I have a list of values, I want to get the ranks of these values in the list x
This is the code that I tried:
x = [4,7,9,10,6,11,3,15,2]
seq = sorted(x, reverse=True)
index = [x.index(v) for v in seq]
and I don't understand why it gives this output : [6, 4, 3, 2, 5, 1, 7, 0, 8] instead of the right order.
EDIT: sorry, the right order is [7,5,3,2,1,4,0,6,8] (decending order of the values in x by index)
EDIT2: I fixed it.
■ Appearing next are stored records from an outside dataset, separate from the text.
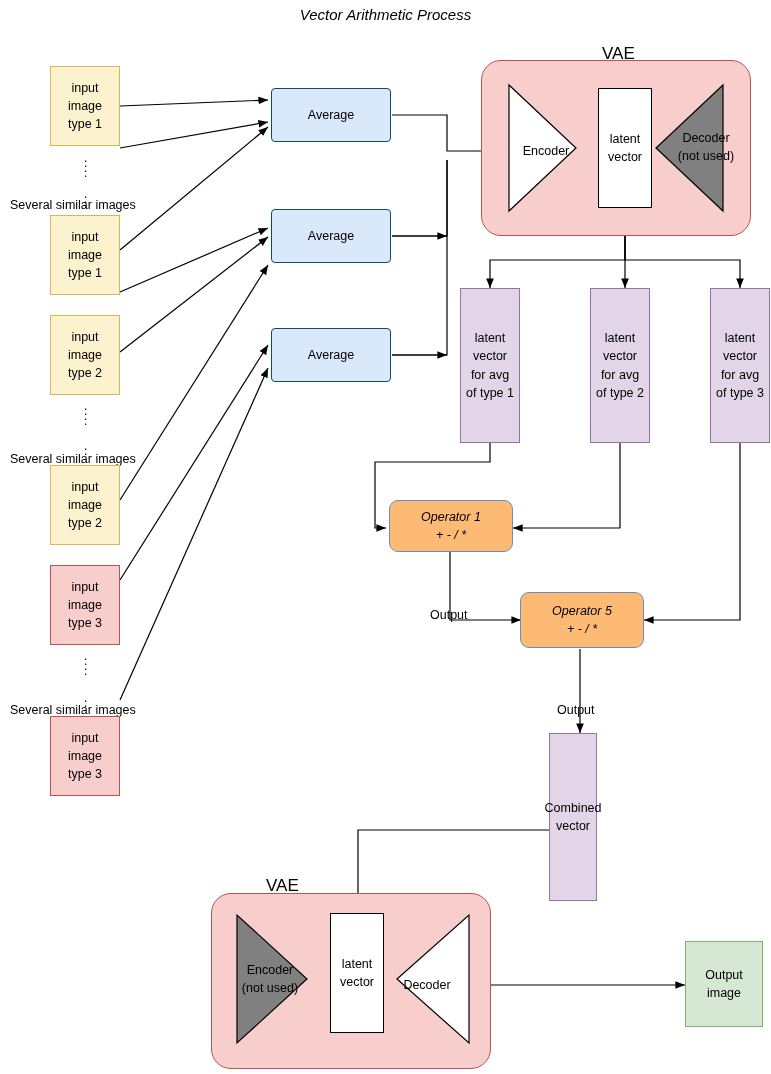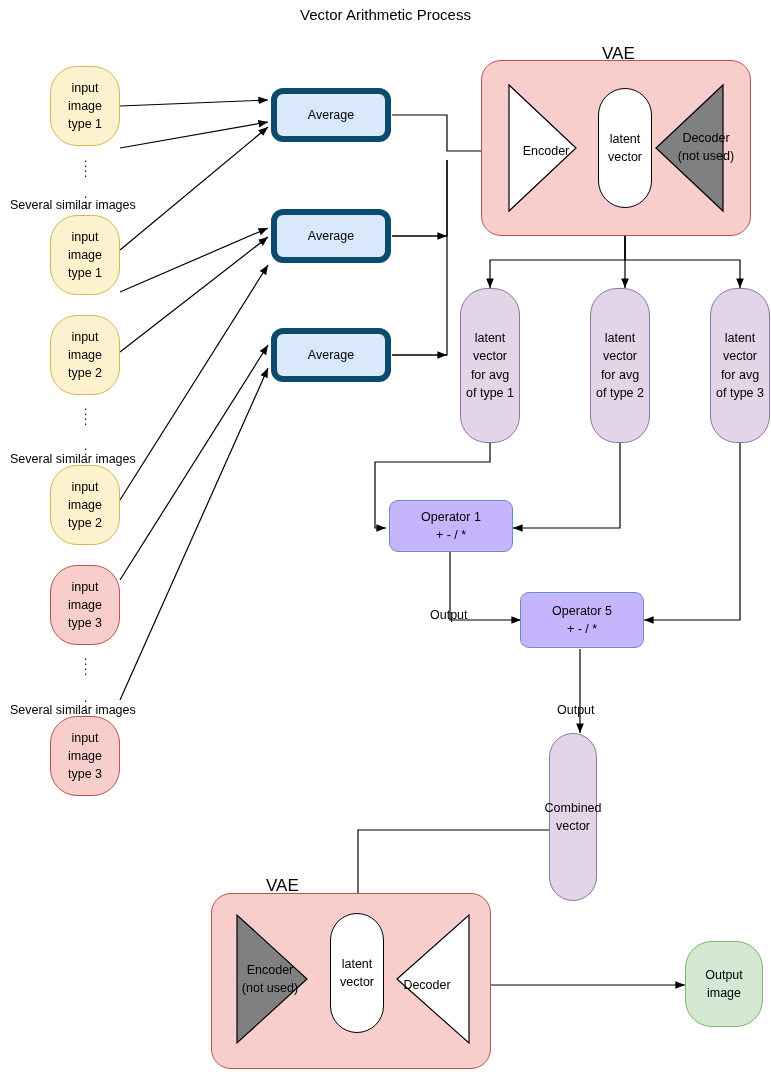"Vector Arithmetic Process" .title { font-style: none -> italic }
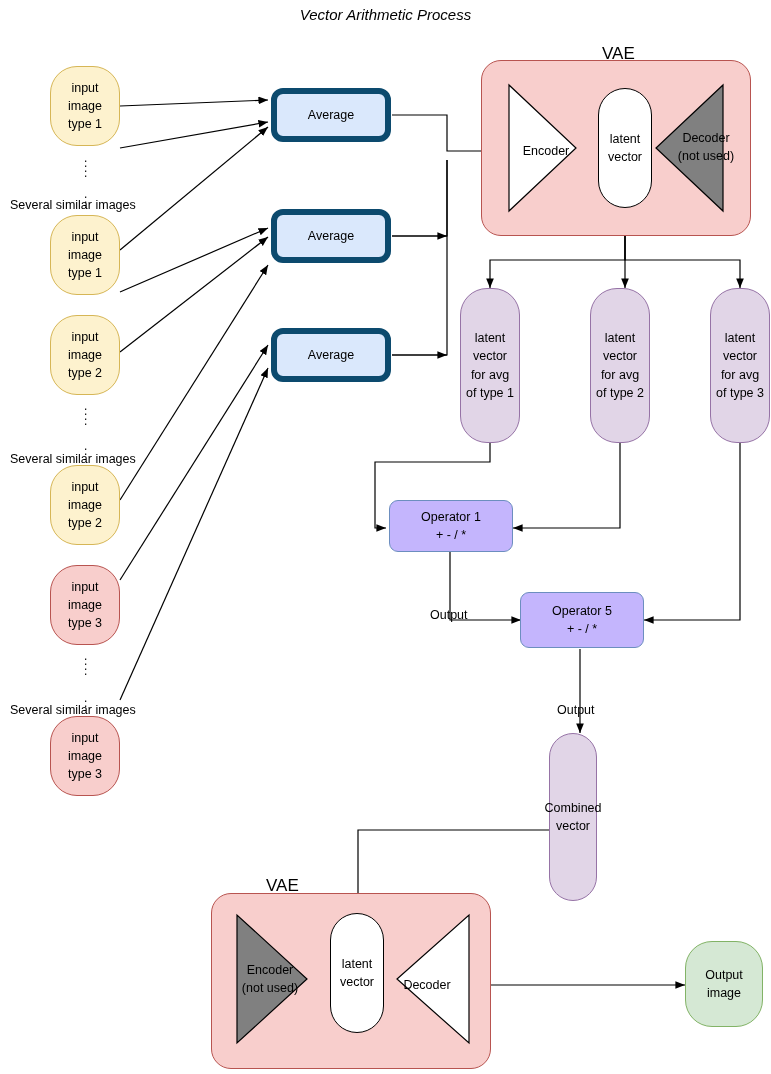"input" .node { border-radius: 27px -> none }
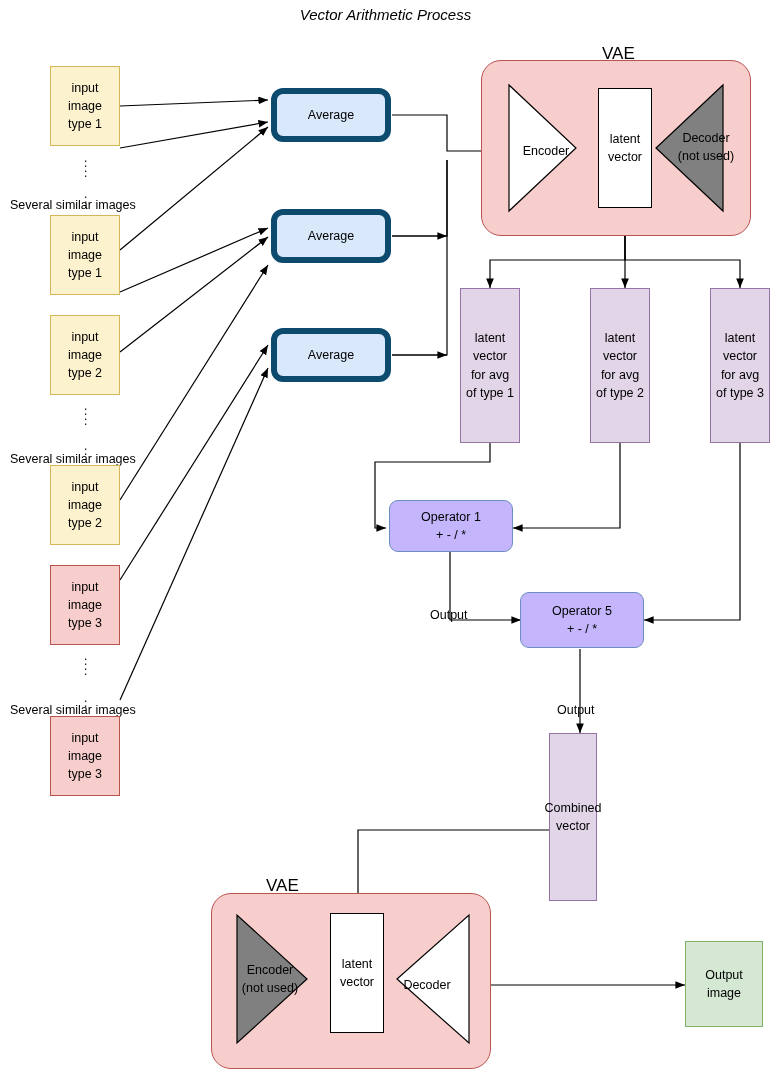"Average" .avg { border: 6px solid #0c4a6e -> 1px solid #0c4a6e; border-radius: 12px -> 4px }
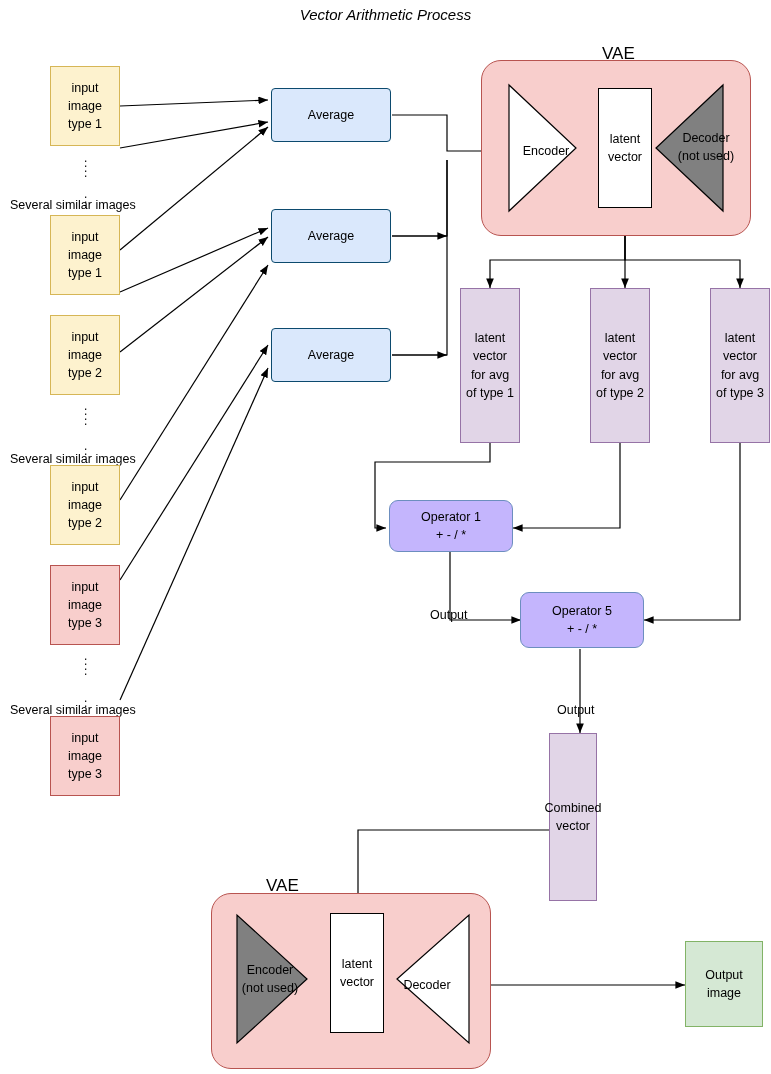"Operator 1" .op { background: #c4b5fd -> #fdba74; font-style: none -> italic }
Sorry, lack of sleep :p.
You should iterate over the sorted list seq
and find the index of the original list x
instead:
x = [4,7,9,10,6,11,3,15,2]
seq = sorted(x, reverse=True)
index = [x.index(v) for v in seq]
index
becomes:
[7, 5, 3, 2, 1, 4, 0, 6, 8]
Using the index
method in a loop makes the solution unnecessarily O(n^2) in time complexity, however. You should instead consider creating a dict that maps items in x
to their indices, and since the lookup of a dict key costs O(1) in average, doing it in a loop would thus cost only O(n):
x = [4,7,9,10,6,11,3,15,2]
indices = {n: i for i, n in enumerate(x)}
seq = sorted(x, reverse=True)
index = [indices[v] for v in seq]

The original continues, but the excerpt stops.